(Collected data)
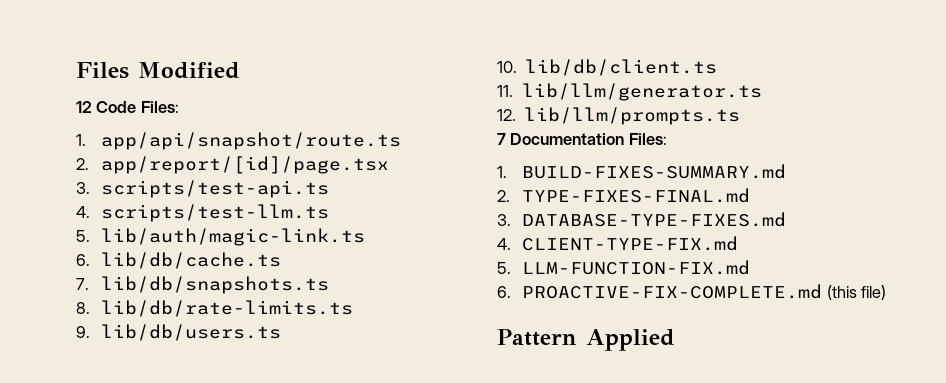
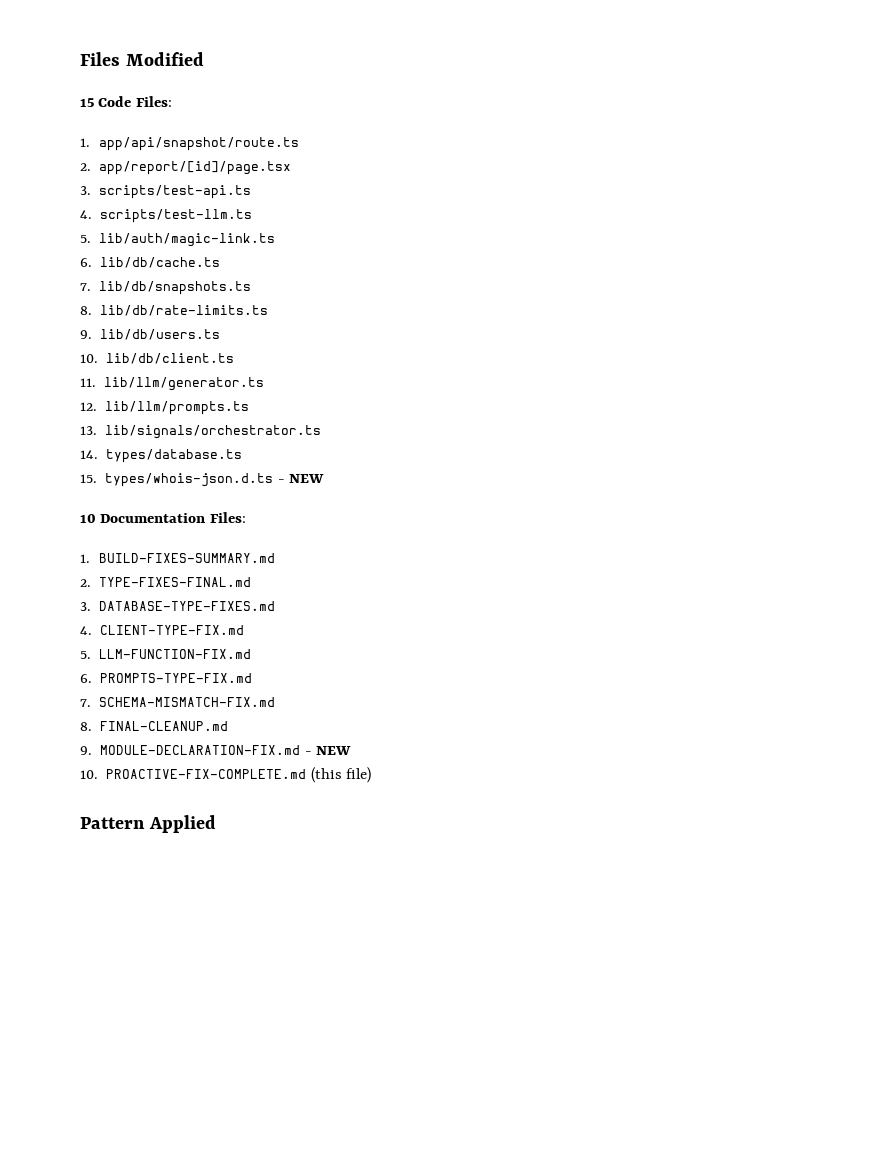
- 12 Code Files:
+ 15 Code Files:
- 7 Documentation Files:
+ 13. lib/signals/orchestrator.ts
+ 14. types/database.ts
+ 15. types/whois-json.d.ts - NEW
+ 10 Documentation Files:
- 6. PROACTIVE-FIX-COMPLETE.md (this file)
+ 6. PROMPTS-TYPE-FIX.md
+ 7. SCHEMA-MISMATCH-FIX.md
+ 8. FINAL-CLEANUP.md
+ 9. MODULE-DECLARATION-FIX.md - NEW
+ 10. PROACTIVE-FIX-COMPLETE.md (this file)

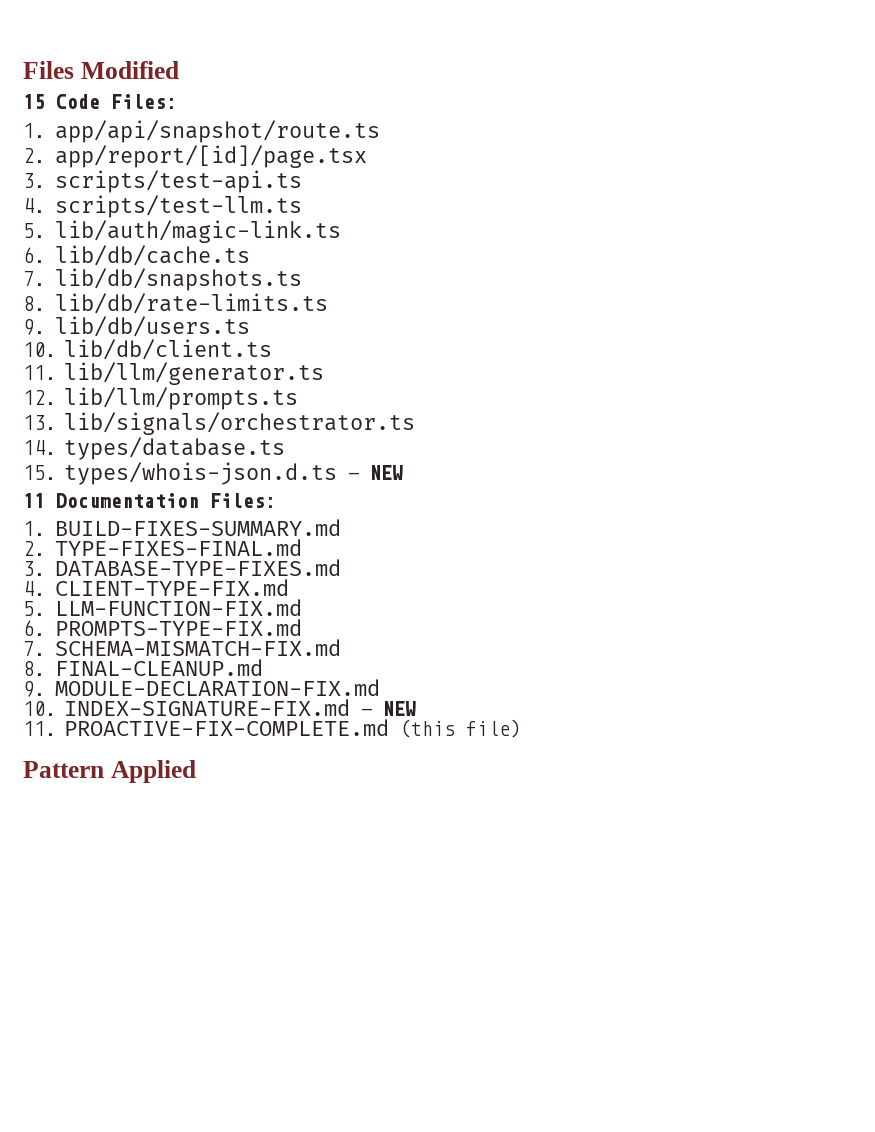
- 10 Documentation Files:
+ 11 Documentation Files:
- 9. MODULE-DECLARATION-FIX.md - NEW
- 10. PROACTIVE-FIX-COMPLETE.md (this file)
+ 9. MODULE-DECLARATION-FIX.md
+ 10. INDEX-SIGNATURE-FIX.md - NEW
+ 11. PROACTIVE-FIX-COMPLETE.md (this file)

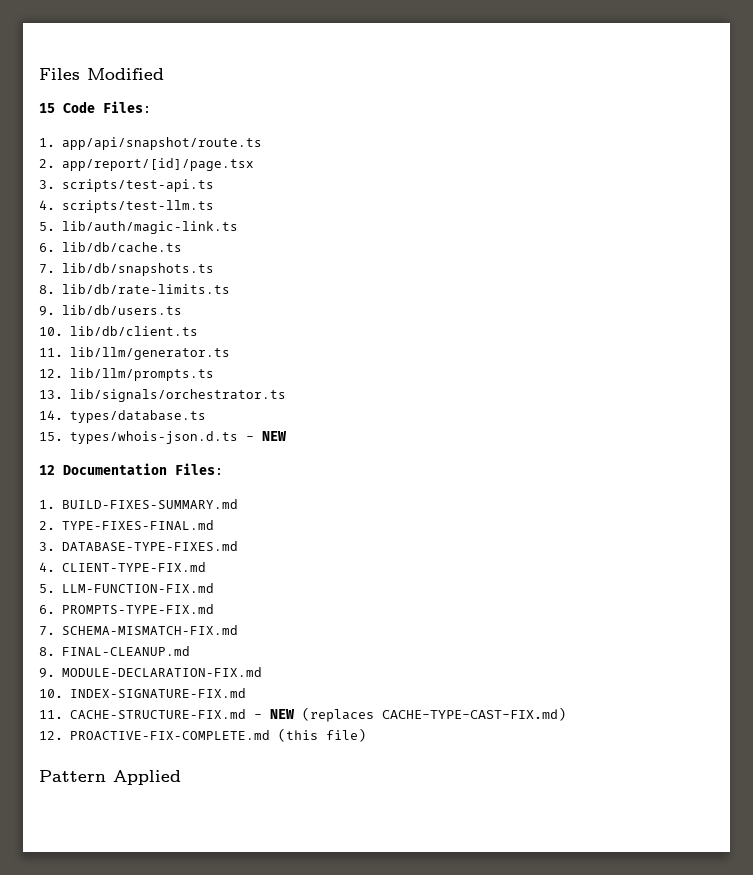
- 11 Documentation Files:
+ 12 Documentation Files:
- 10. INDEX-SIGNATURE-FIX.md - NEW
- 11. PROACTIVE-FIX-COMPLETE.md (this file)
+ 10. INDEX-SIGNATURE-FIX.md
+ 11. CACHE-STRUCTURE-FIX.md - NEW (replaces CACHE-TYPE-CAST-FIX.md)
+ 12. PROACTIVE-FIX-COMPLETE.md (this file)

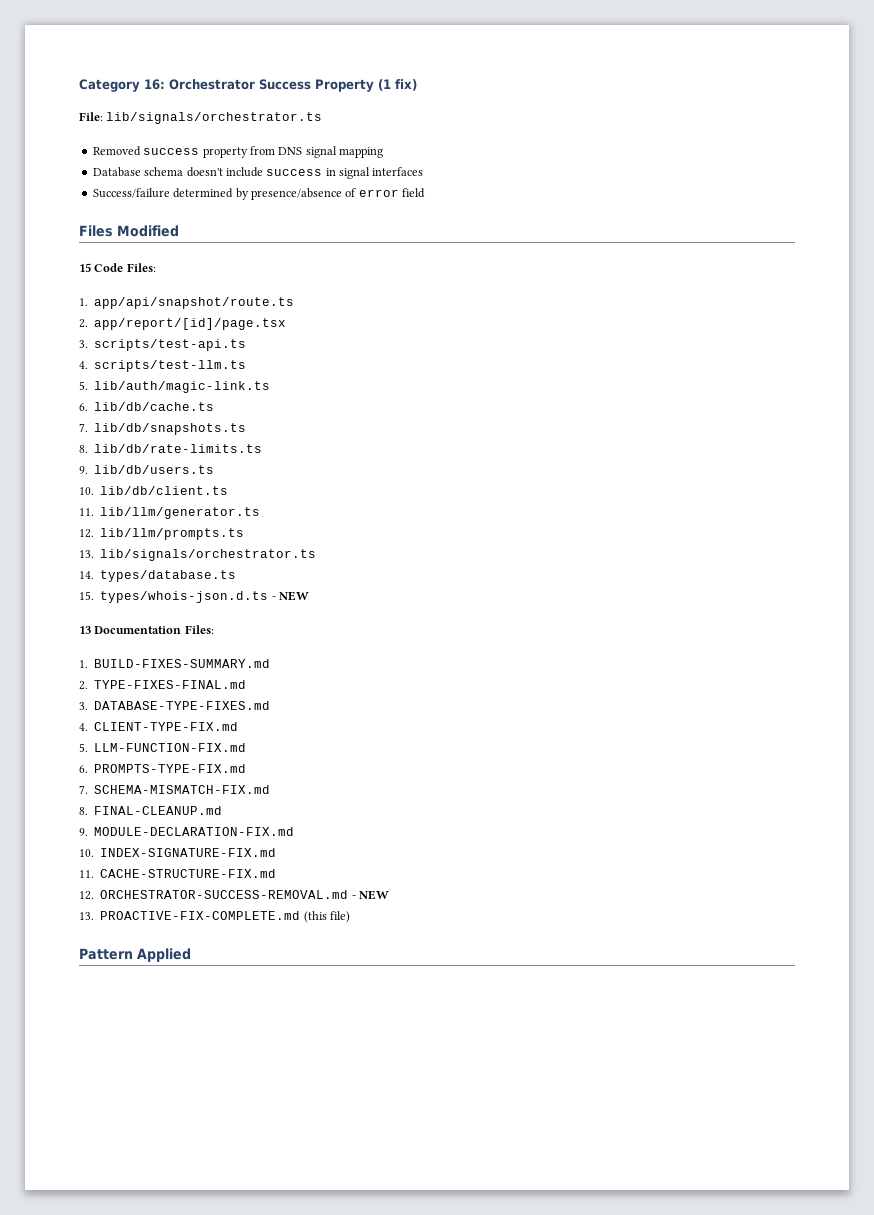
+ Category 16: Orchestrator Success Property (1 fix)
+ File: lib/signals/orchestrator.ts
+ Removed success property from DNS signal mapping
+ Database schema doesn't include success in signal interfaces
+ Success/failure determined by presence/absence of error field
- 12 Documentation Files:
+ 13 Documentation Files:
- 11. CACHE-STRUCTURE-FIX.md - NEW (replaces CACHE-TYPE-CAST-FIX.md)
- 12. PROACTIVE-FIX-COMPLETE.md (this file)
+ 11. CACHE-STRUCTURE-FIX.md
+ 12. ORCHESTRATOR-SUCCESS-REMOVAL.md - NEW
+ 13. PROACTIVE-FIX-COMPLETE.md (this file)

Exercise brief ▸
Faithful copy, images left out: write out every line of data.

Response area ▸
- 12 Code Files:
+ 15 Code Files:
- 7 Documentation Files:
+ 13. lib/signals/orchestrator.ts
+ 14. types/database.ts
+ 15. types/whois-json.d.ts - NEW
+ 10 Documentation Files:
- 6. PROACTIVE-FIX-COMPLETE.md (this file)
+ 6. PROMPTS-TYPE-FIX.md
+ 7. SCHEMA-MISMATCH-FIX.md
+ 8. FINAL-CLEANUP.md
+ 9. MODULE-DECLARATION-FIX.md - NEW
+ 10. PROACTIVE-FIX-COMPLETE.md (this file)

- 10 Documentation Files:
+ 11 Documentation Files:
- 9. MODULE-DECLARATION-FIX.md - NEW
- 10. PROACTIVE-FIX-COMPLETE.md (this file)
+ 9. MODULE-DECLARATION-FIX.md
+ 10. INDEX-SIGNATURE-FIX.md - NEW
+ 11. PROACTIVE-FIX-COMPLETE.md (this file)

- 11 Documentation Files:
+ 12 Documentation Files:
- 10. INDEX-SIGNATURE-FIX.md - NEW
- 11. PROACTIVE-FIX-COMPLETE.md (this file)
+ 10. INDEX-SIGNATURE-FIX.md
+ 11. CACHE-STRUCTURE-FIX.md - NEW (replaces CACHE-TYPE-CAST-FIX.md)
+ 12. PROACTIVE-FIX-COMPLETE.md (this file)

+ Category 16: Orchestrator Success Property (1 fix)
+ File: lib/signals/orchestrator.ts
+ Removed success property from DNS signal mapping
+ Database schema doesn't include success in signal interfaces
+ Success/failure determined by presence/absence of error field
- 12 Documentation Files:
+ 13 Documentation Files:
- 11. CACHE-STRUCTURE-FIX.md - NEW (replaces CACHE-TYPE-CAST-FIX.md)
- 12. PROACTIVE-FIX-COMPLETE.md (this file)
+ 11. CACHE-STRUCTURE-FIX.md
+ 12. ORCHESTRATOR-SUCCESS-REMOVAL.md - NEW
+ 13. PROACTIVE-FIX-COMPLETE.md (this file)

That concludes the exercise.